A British fishing boat off the south-east coast of England © Glyn Kirk / AFP / Getty Images
3. Fish
The agreement creates a five-and-a-half-year transition period during which EU fishermen will have guaranteed access to UK waters.
EU quotas in UK waters will decrease during the transition by 25 percent from current levels, which will increase the amount that UK fishermen can get. EU vessels currently catch around € 650 million of fish in UK waters each year.
Once the transition period is over, access for EU vessels to UK waters will in principle depend on annual negotiations between the two parties. These discussions will also determine the overall amounts of different species that can be caught.
If the access of EU boats to UK waters were to be revoked by the UK, the bloc will have the right to take compensatory action. These include the retaliatory shutdown of EU waters to British vessels and the imposition of tariffs on British fish.
The agreement also links UK access to the EU energy market to access to UK fisheries waters.
The UK has avoided EU demands for cross-retaliatory power to strike other parts of the UK economy if a fish dispute escalates.

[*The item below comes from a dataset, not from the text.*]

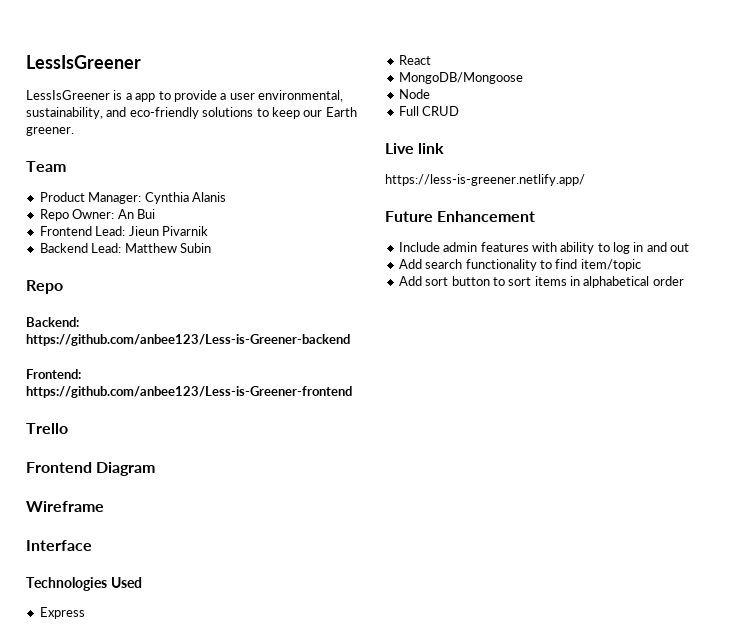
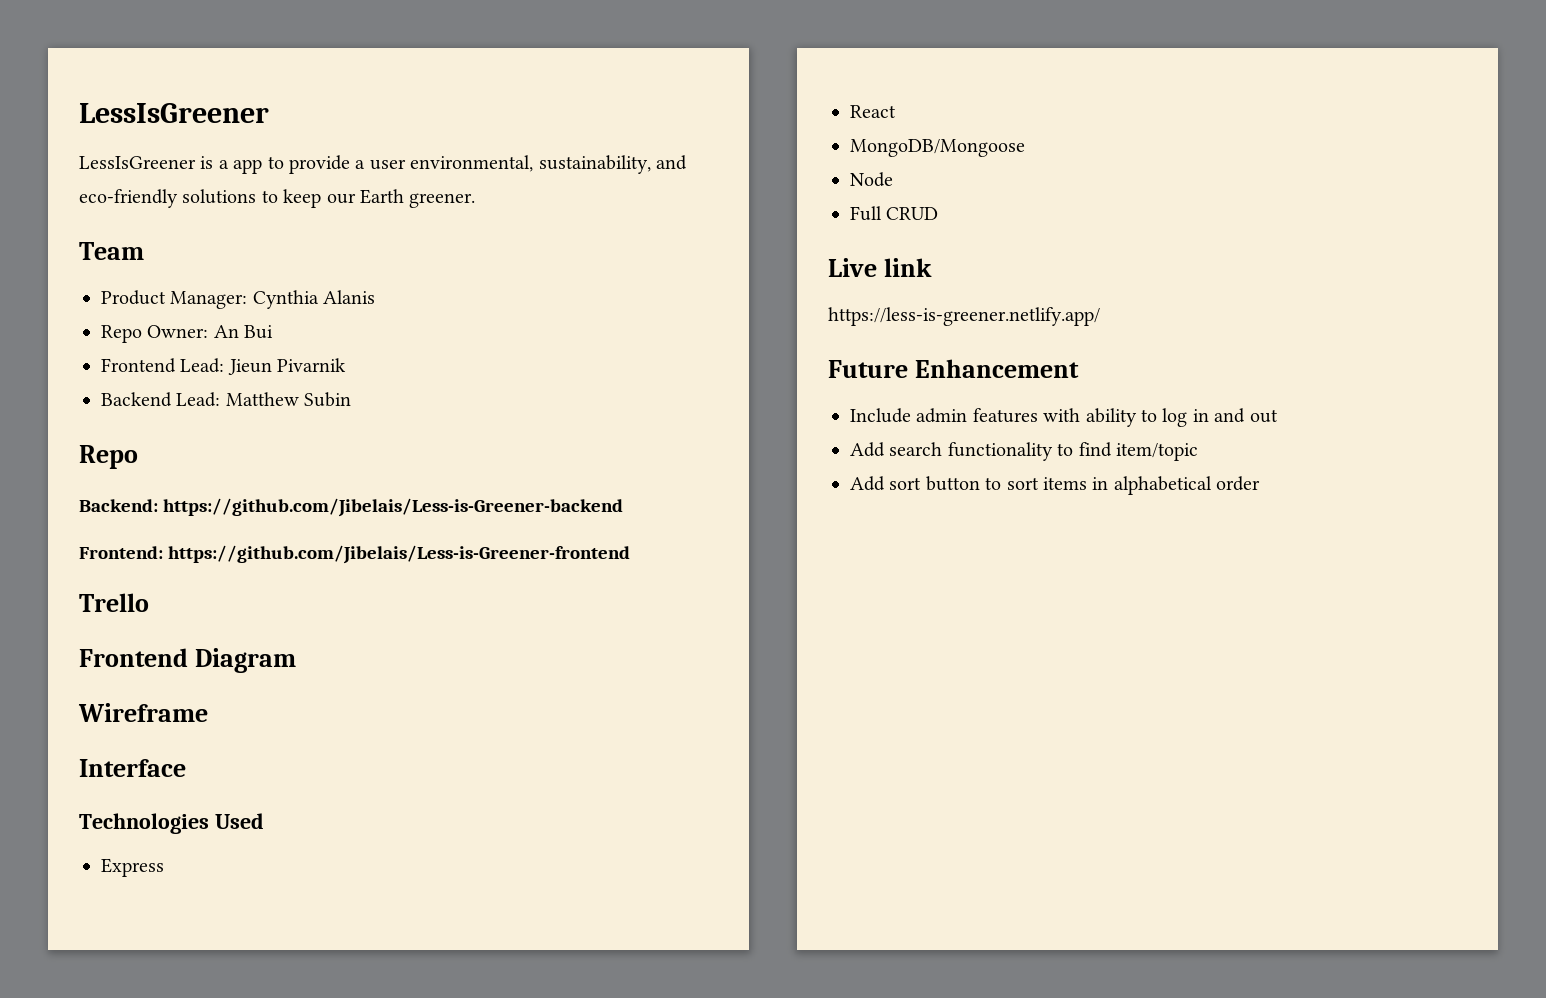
- Backend: https://github.com/anbee123/Less-is-Greener-backend
+ Backend: https://github.com/Jibelais/Less-is-Greener-backend
- Frontend: https://github.com/anbee123/Less-is-Greener-frontend
+ Frontend: https://github.com/Jibelais/Less-is-Greener-frontend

Nonetheless, the agreement provides a last-resort “safeguard” option that would allow each party to take emergency action to protect coastal communities, subject to the dispute settlement provisions in the agreement.
The agreement enshrines the principle that Britain is now outside the EU’s common fisheries policy: an independent coastal state, sovereign over its waters.
4. Financial services
The City of London will leave the EU’s single market for financial services at the end of the Brexit transition period on December 31.
Both sides said new market access deals for UK and EU financial services firms should be based on unilateral decisions by Britain and the bloc, rather than being provided for in the trade agreement.
These so-called equivalency decisions involve each party assessing whether the other’s financial services regulation is as stringent as its own.
Banks and traders have recognized that the proposed system is more piecemeal than existing agreements and less stable. The EU did not announce new equivalency decisions on UK access to EU markets alongside the trade deal on Thursday, leading to uncertainty in key areas including trade stocks and derivatives.
The two parties plan to establish a regulatory dialogue on financial services based on a separate memorandum of understanding.
Ending the free movement of EU nationals in the UK has been identified by the UK government as one of the benefits of Brexit © Oli Scarff / Getty Images
5. Migration
Current British and European expats have their rights protected by the UK’s 2019 Withdrawal Agreement with the bloc, but big changes in migration agreements will come into effect on January 1.
The British will no longer enjoy European freedom of movement: the right to travel to any EU member state and seek to work and live there on the same basis as the citizens of the country.
Instead, the British will rely on a visa waiver program to travel to the EU for short stays, and member states’ national rules on the right to work.
Ending the free movement of EU nationals to the UK has been identified by the UK government as one of the benefits of Brexit, allowing the country to design a new immigration system.
6. Security
The EU and UK have made efforts to stress the importance of continued cooperation in the fight against terrorism and organized crime, although discussions in this area have been complicated by Britain’s determination to escape the jurisdiction of the ECJ.
But before the deal was finalized, EU chief negotiator Michel Barnier confirmed that the parties had found ways to maintain “close cooperation” on critical issues, including the work of countermeasures agencies. the crime of the Europol and Eurojust bloc, and the division of criminals. DNA data.
Brussels said the agreement “builds new operational capabilities, taking into account that the UK, as a non-EU member. . . will no longer have the same facilities as before ”.
The agreement establishes that security cooperation can be suspended if the UK breaks with the European Convention on Human Rights.